▸ **Provided records**
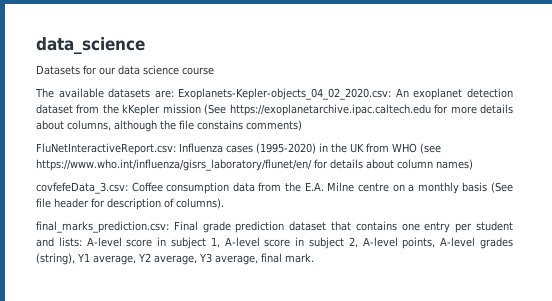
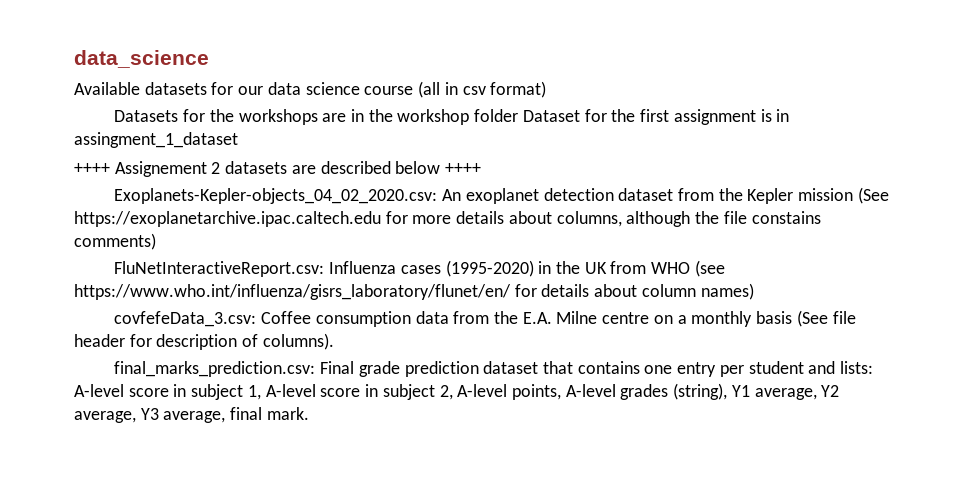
[36,65,80,75] Datasets -> [74,82,207,95] Available datasets
[35,88,174,98] // The available datasets are: -> [418,81,547,98] [114,109,790,125] [74,132,238,148] [74,161,482,177] (all in csv format) // Datasets for the workshops are in the workshop folder Dataset for the first assignment is in assingment_1_dataset // ++++ Assignement 2 datasets are described below ++++ //
[122,104,161,116] kKepler -> [747,188,794,204] Kepler

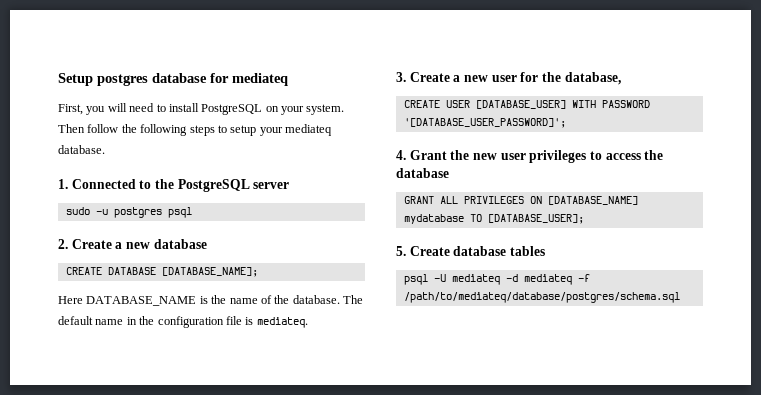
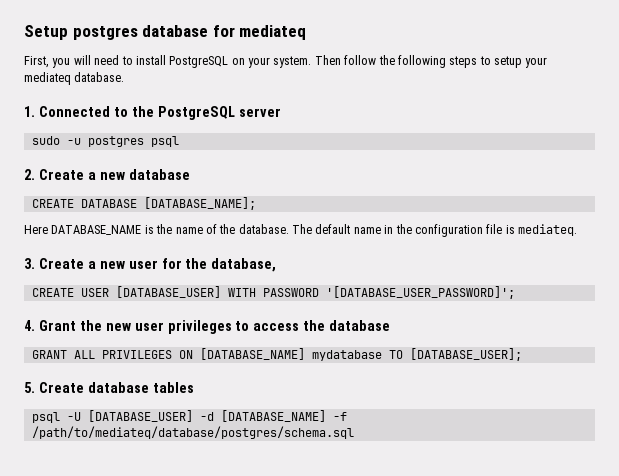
[451,274,572,285] mediateq -d mediateq -> [87,410,326,422] [DATABASE_USER] -d [DATABASE_NAME]

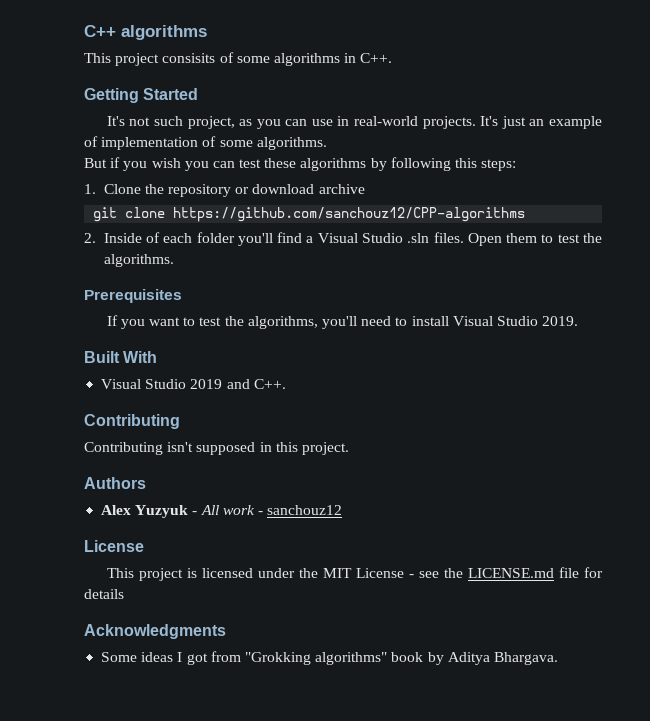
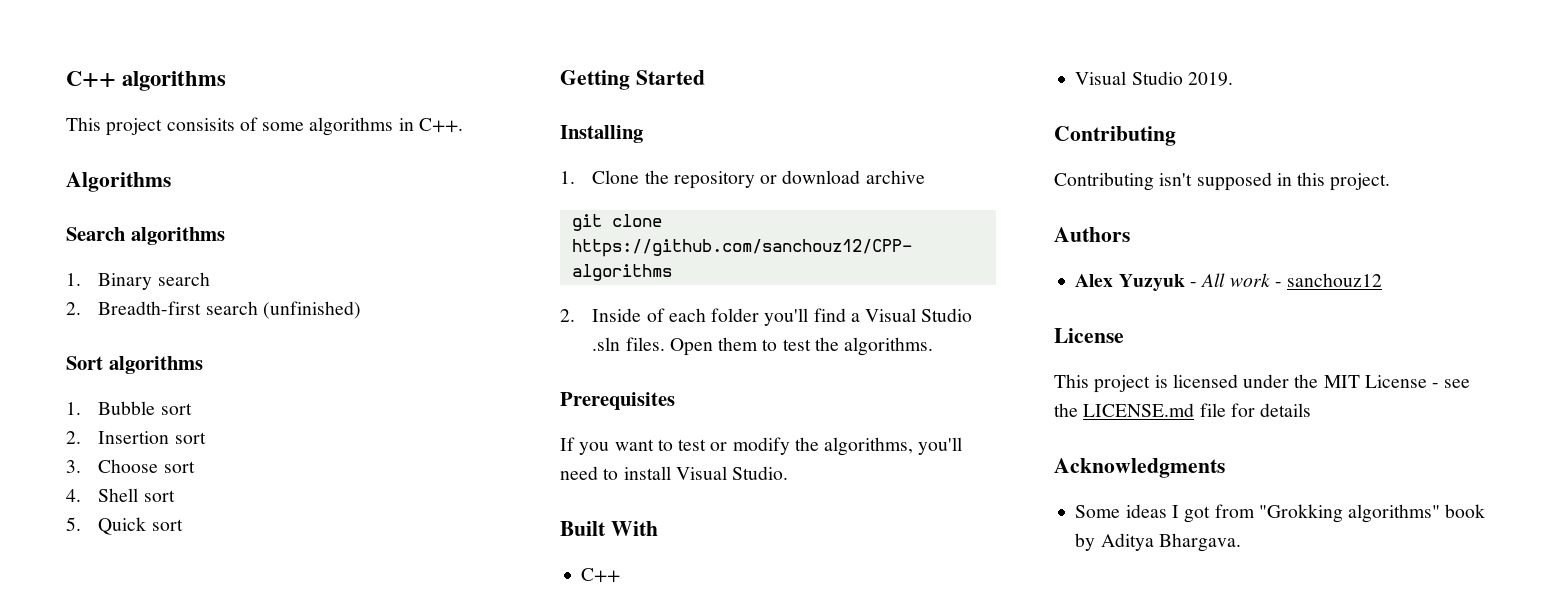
[84,88,199,103] [106,116,602,129] [84,136,327,150] [84,157,517,171] Getting Started // It's not such project, as you can use in real-world projects. It's just an example of implementation of some algorithms. // But if you wish you can test these algorithms by following this steps: -> [66,172,171,192] [66,227,225,245] [66,272,210,290] [66,301,361,319] [66,356,203,374] [66,401,192,415] [66,431,206,444] [66,459,195,473] [66,488,175,502] [66,517,183,535] [560,70,705,90] [560,125,643,143] Algorithms // Search algorithms // 1. Binary search // 2. Breadth-first search (unfinished) // Sort algorithms // 1. Bubble sort // 2. Insertion sort // 3. Choose sort // 4. Shell sort // 5. Quick sort // Getting Started // Installing
(222, 321) none -> [710,437,790,455] or modify
[496,316,579,326] Studio 2019. -> [732,466,789,480] Studio.
[101,379,286,389] // Visual Studio 2019 and C++. -> [581,568,621,583] [1075,71,1233,86] // C++ // Visual Studio 2019.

▸ **Exercise instructions**
Your task is to give again, unchanged, the lines from the line that contains "[122,104,161,116] kKepler ->" to the end of the records. Include both end lines but no pictures.

▸ **Task output**
[122,104,161,116] kKepler -> [747,188,794,204] Kepler

[451,274,572,285] mediateq -d mediateq -> [87,410,326,422] [DATABASE_USER] -d [DATABASE_NAME]

[84,88,199,103] [106,116,602,129] [84,136,327,150] [84,157,517,171] Getting Started // It's not such project, as you can use in real-world projects. It's just an example of implementation of some algorithms. // But if you wish you can test these algorithms by following this steps: -> [66,172,171,192] [66,227,225,245] [66,272,210,290] [66,301,361,319] [66,356,203,374] [66,401,192,415] [66,431,206,444] [66,459,195,473] [66,488,175,502] [66,517,183,535] [560,70,705,90] [560,125,643,143] Algorithms // Search algorithms // 1. Binary search // 2. Breadth-first search (unfinished) // Sort algorithms // 1. Bubble sort // 2. Insertion sort // 3. Choose sort // 4. Shell sort // 5. Quick sort // Getting Started // Installing
(222, 321) none -> [710,437,790,455] or modify
[496,316,579,326] Studio 2019. -> [732,466,789,480] Studio.
[101,379,286,389] // Visual Studio 2019 and C++. -> [581,568,621,583] [1075,71,1233,86] // C++ // Visual Studio 2019.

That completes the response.